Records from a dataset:

Segment Open

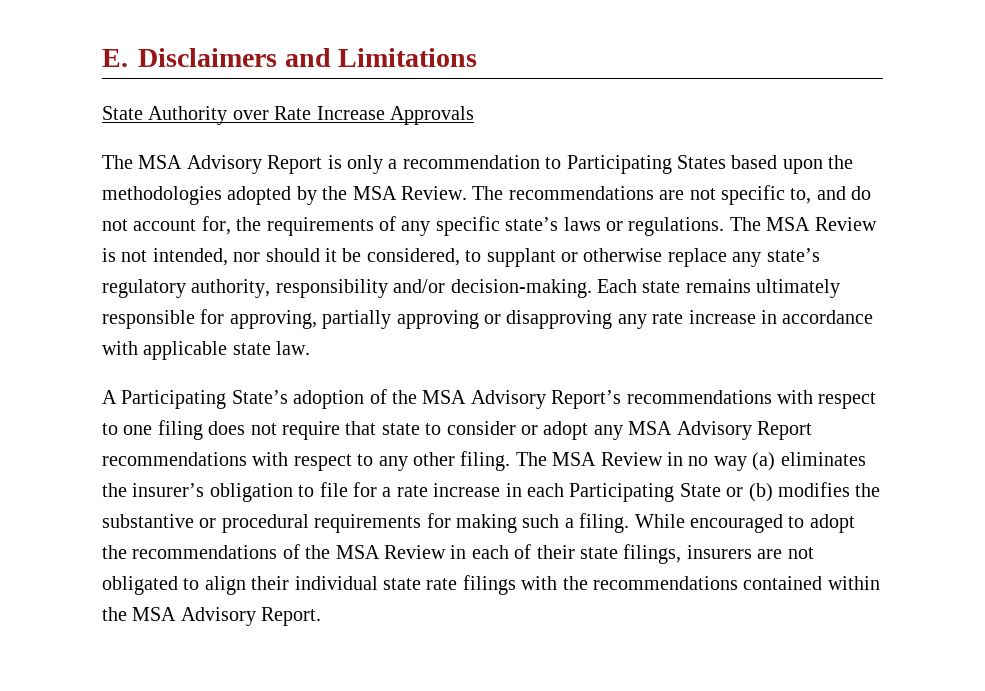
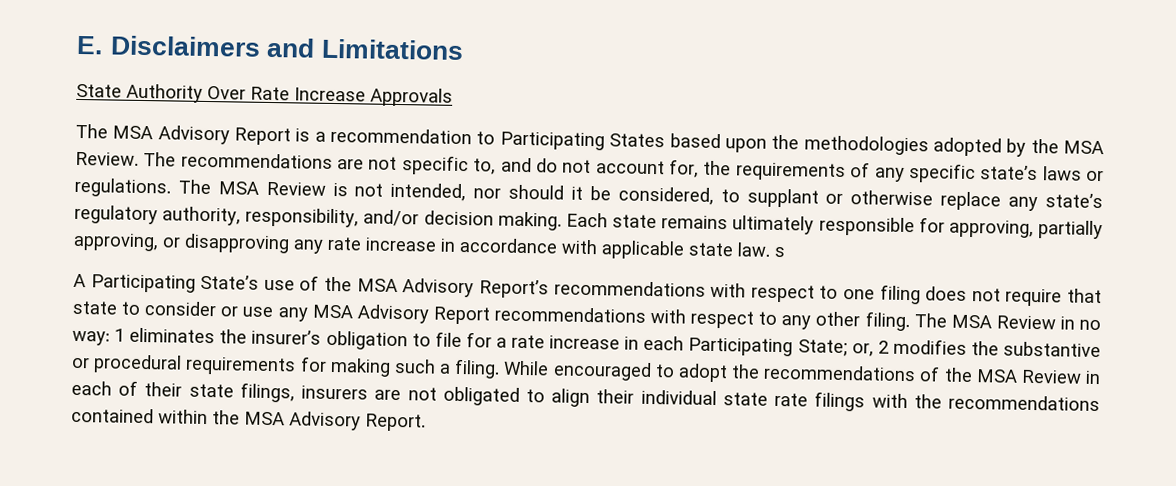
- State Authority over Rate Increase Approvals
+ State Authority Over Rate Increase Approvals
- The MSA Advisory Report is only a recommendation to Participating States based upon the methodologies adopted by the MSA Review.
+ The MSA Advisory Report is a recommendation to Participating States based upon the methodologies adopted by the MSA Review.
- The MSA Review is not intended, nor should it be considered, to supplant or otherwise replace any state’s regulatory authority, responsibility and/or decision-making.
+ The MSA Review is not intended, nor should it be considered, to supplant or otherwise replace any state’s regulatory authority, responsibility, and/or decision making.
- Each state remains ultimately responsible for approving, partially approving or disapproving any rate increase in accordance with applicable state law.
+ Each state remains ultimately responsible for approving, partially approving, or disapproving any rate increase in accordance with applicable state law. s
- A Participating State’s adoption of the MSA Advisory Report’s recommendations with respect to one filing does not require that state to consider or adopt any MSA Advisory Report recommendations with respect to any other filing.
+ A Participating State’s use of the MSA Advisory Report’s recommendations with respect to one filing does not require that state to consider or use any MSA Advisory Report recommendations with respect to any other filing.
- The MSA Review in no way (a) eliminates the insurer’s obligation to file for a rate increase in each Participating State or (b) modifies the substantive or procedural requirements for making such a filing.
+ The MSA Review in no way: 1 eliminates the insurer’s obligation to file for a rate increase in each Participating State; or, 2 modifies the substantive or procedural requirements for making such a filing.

Segment Closed

Among the entries above, the line containing "Report is a", the line containing "- A Participating", and all lines between them are to be restated word for word; nothing else belongs in the reply.

+ The MSA Advisory Report is a recommendation to Participating States based upon the methodologies adopted by the MSA Review.
- The MSA Review is not intended, nor should it be considered, to supplant or otherwise replace any state’s regulatory authority, responsibility and/or decision-making.
+ The MSA Review is not intended, nor should it be considered, to supplant or otherwise replace any state’s regulatory authority, responsibility, and/or decision making.
- Each state remains ultimately responsible for approving, partially approving or disapproving any rate increase in accordance with applicable state law.
+ Each state remains ultimately responsible for approving, partially approving, or disapproving any rate increase in accordance with applicable state law. s
- A Participating State’s adoption of the MSA Advisory Report’s recommendations with respect to one filing does not require that state to consider or adopt any MSA Advisory Report recommendations with respect to any other filing.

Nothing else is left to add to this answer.